§ **WHAT THE EXERCISE ASKS**: What are the lines below, starting at the line containing "(634, 235) none" and ending at the line containing "(78, 75) none"? Write them out exactly, ends included, without pictures.
*** ENTRIES SHOWN ***
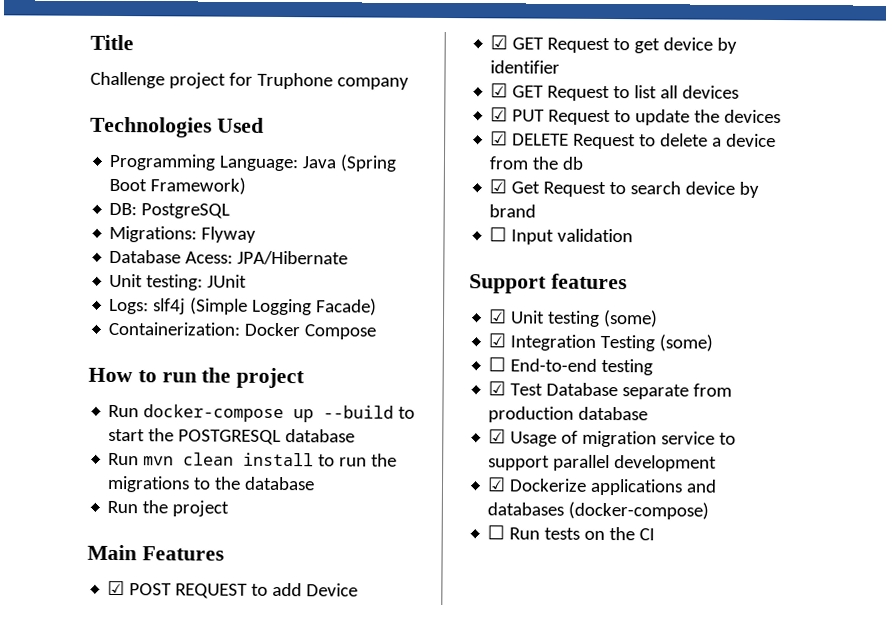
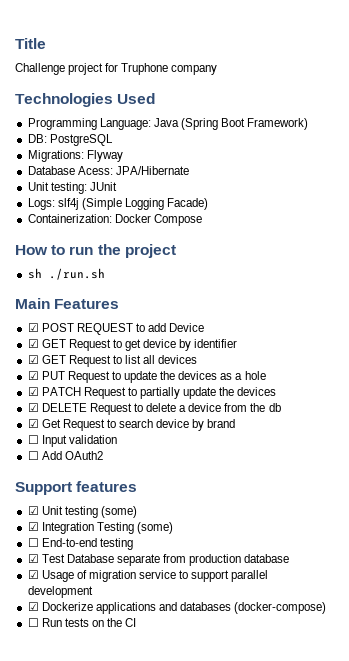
[108,404,416,423] [108,428,356,446] [108,452,398,467] [107,475,316,493] [107,500,230,517] Run docker-compose up --build to start the POSTGRESQL database // Run mvn clean install to run the migrations to the database // Run the project -> [27,268,105,280] sh ./run.sh
(782, 116) none -> [220,371,266,380] [27,387,277,399] as a hole // ☑ PATCH Request to partially update the devices
(634, 235) none -> [27,451,103,460] // ☐ Add OAuth2

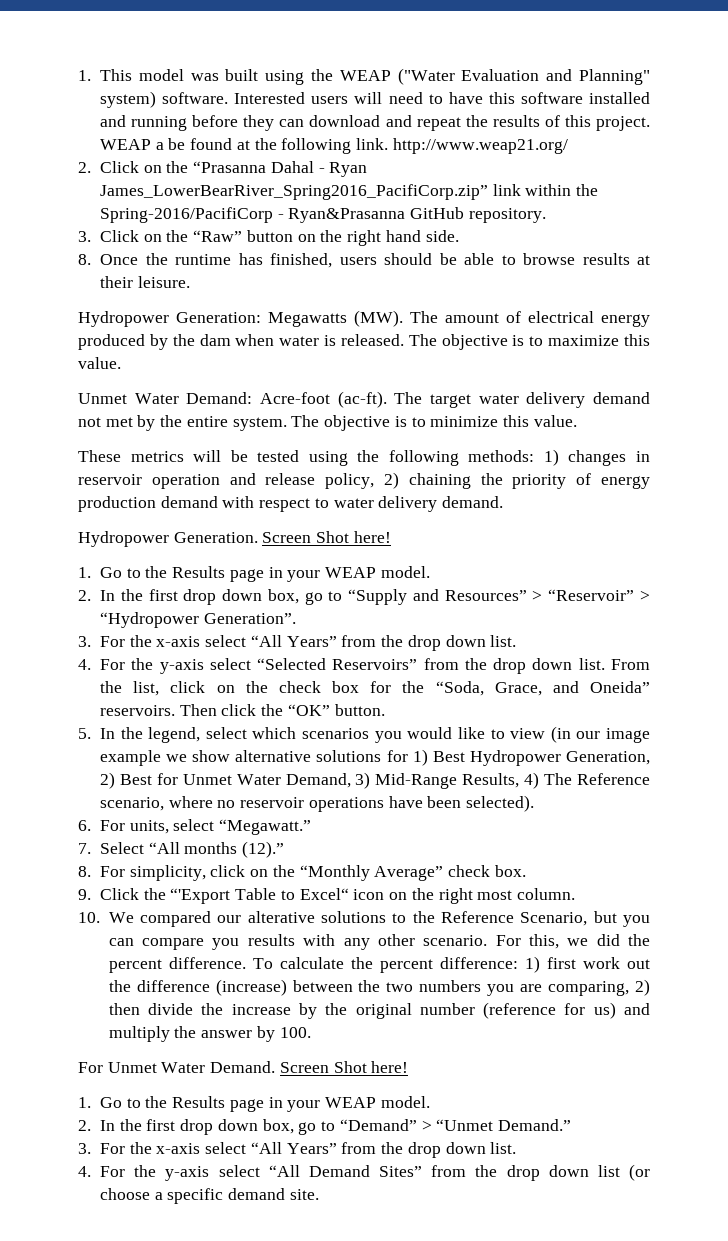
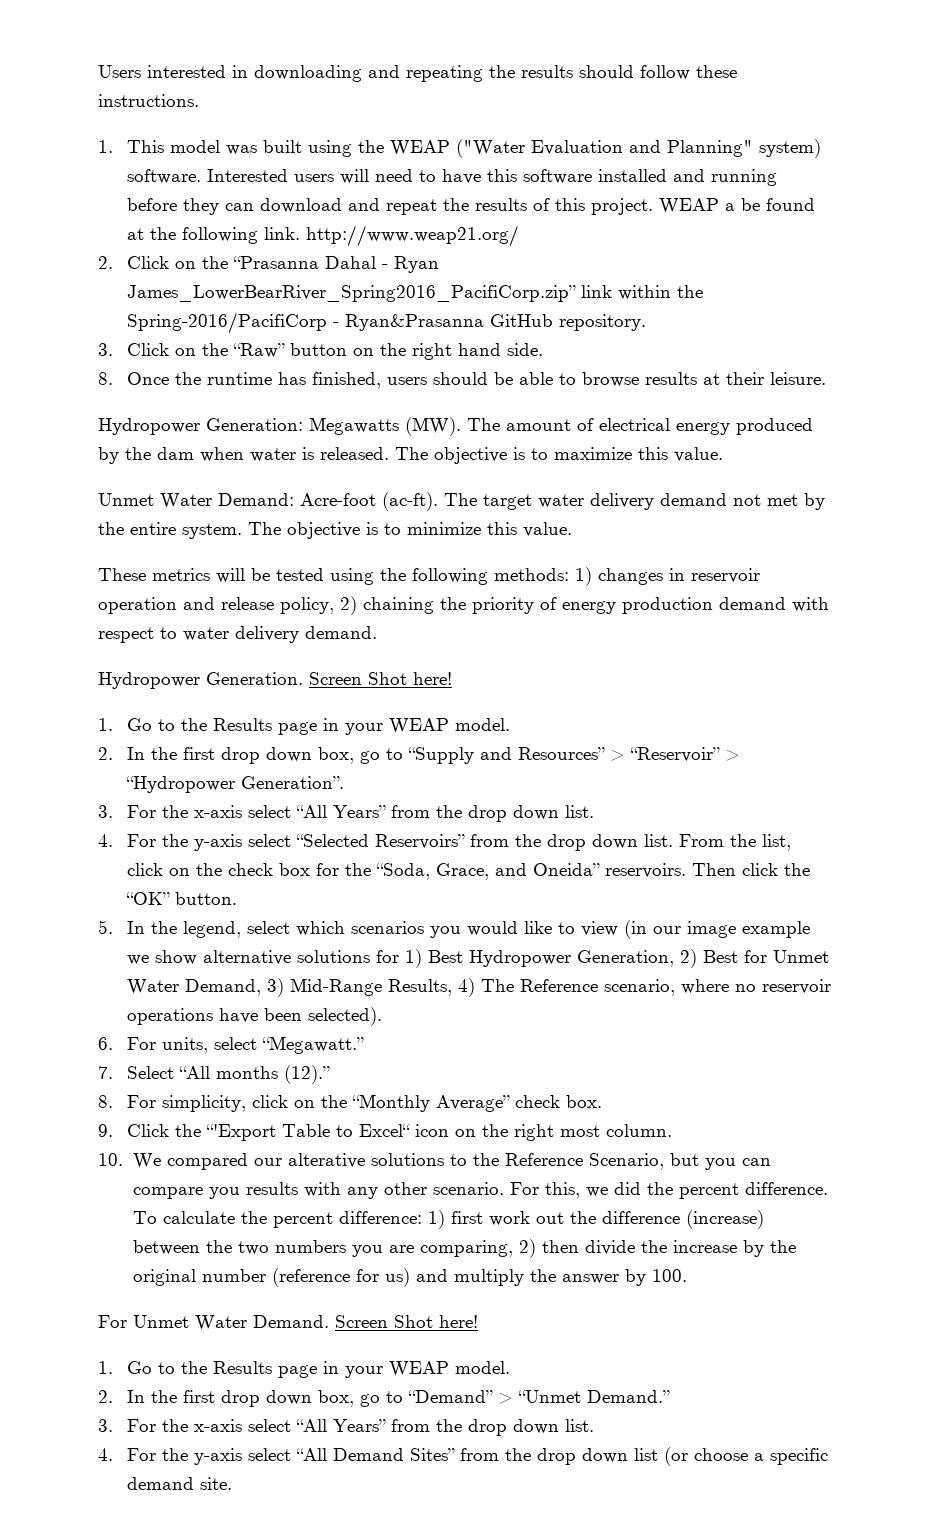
(78, 75) none -> [98,65,737,82] [98,94,199,107] Users interested in downloading and repeating the results should follow these instructions. //

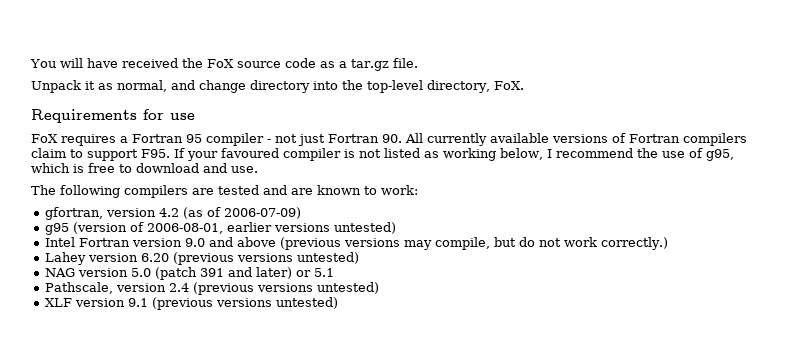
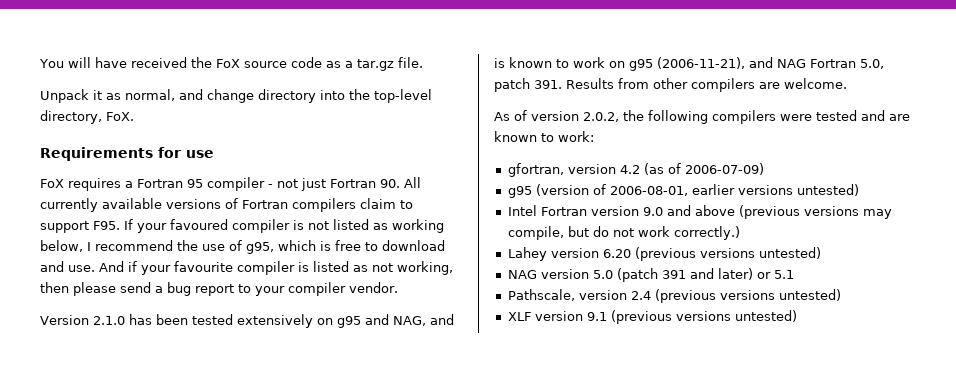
[31,185,56,195] // The -> [99,261,453,275] [40,282,398,296] [40,314,454,328] [494,57,884,71] [494,78,847,92] [494,110,644,122] And if your favourite compiler is listed as not working, then please send a bug report to your compiler vendor. // Version 2.1.0 has been tested extensively on g95 and NAG, and is known to work on g95 (2006-11-21), and NAG Fortran 5.0, patch 391. Results from other compilers are welcome. // As of version 2.0.2, the
[192,188,214,195] are -> [780,114,812,121] were

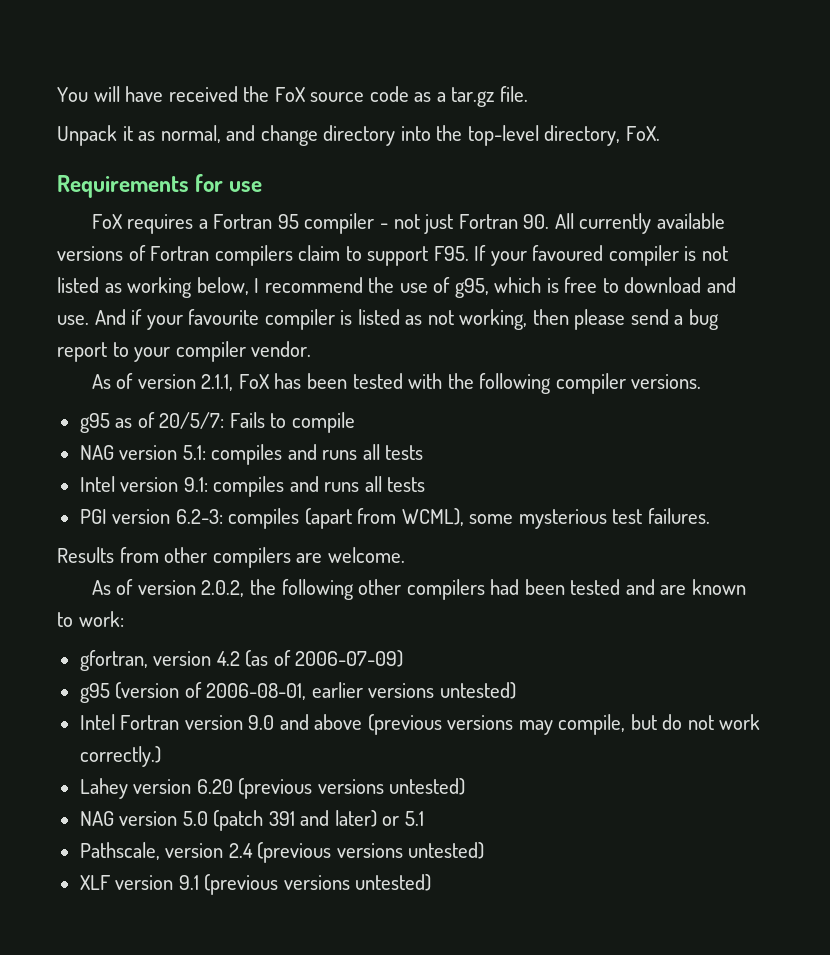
[40,314,454,328] [494,57,884,71] [494,78,562,92] Version 2.1.0 has been tested extensively on g95 and NAG, and is known to work on g95 (2006-11-21), and NAG Fortran 5.0, patch 391. -> [91,373,702,394] [79,412,355,433] [79,444,424,465] [79,476,426,497] [79,508,710,529] As of version 2.1.1, FoX has been tested with the following compiler versions. // g95 as of 20/5/7: Fails to compile // NAG version 5.1: compiles and runs all tests // Intel version 9.1: compiles and runs all tests // PGI version 6.2-3: compiles (apart from WCML), some mysterious test failures. //
[712,110,812,124] compilers were -> [358,579,565,600] other compilers had been

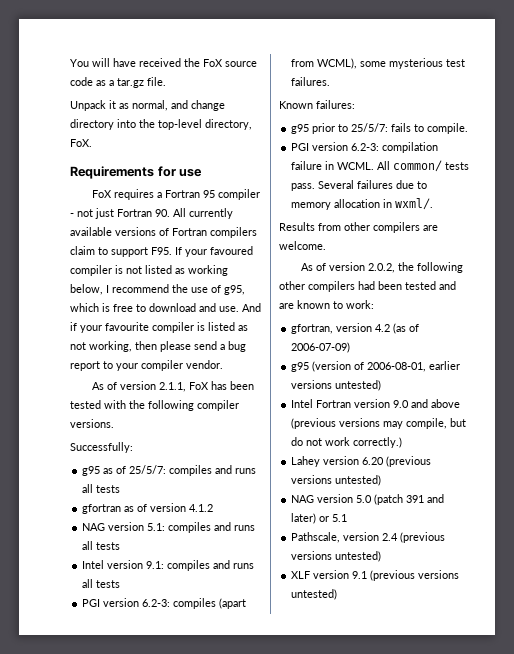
(702, 381) none -> [70,442,133,453] // Successfully:
[159,412,355,433] 20/5/7: Fails to compile -> [129,465,257,476] [82,484,121,493] [82,503,214,514] 25/5/7: compiles and runs all tests // gfortran as of version 4.1.2
(710, 516) none -> [279,100,355,109] [291,123,469,134] [291,142,439,153] [291,160,470,172] [291,180,428,191] [291,198,434,210] // Known failures: // g95 prior to 25/5/7: fails to compile. // PGI version 6.2-3: compilation failure in WCML. All common/ tests pass. Several failures due to memory allocation in wxml/.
*** End of ENTRIES SHOWN ***
§ **RESPONSE FOR THIS EXERCISE**:
(634, 235) none -> [27,451,103,460] // ☐ Add OAuth2

(78, 75) none -> [98,65,737,82] [98,94,199,107] Users interested in downloading and repeating the results should follow these instructions. //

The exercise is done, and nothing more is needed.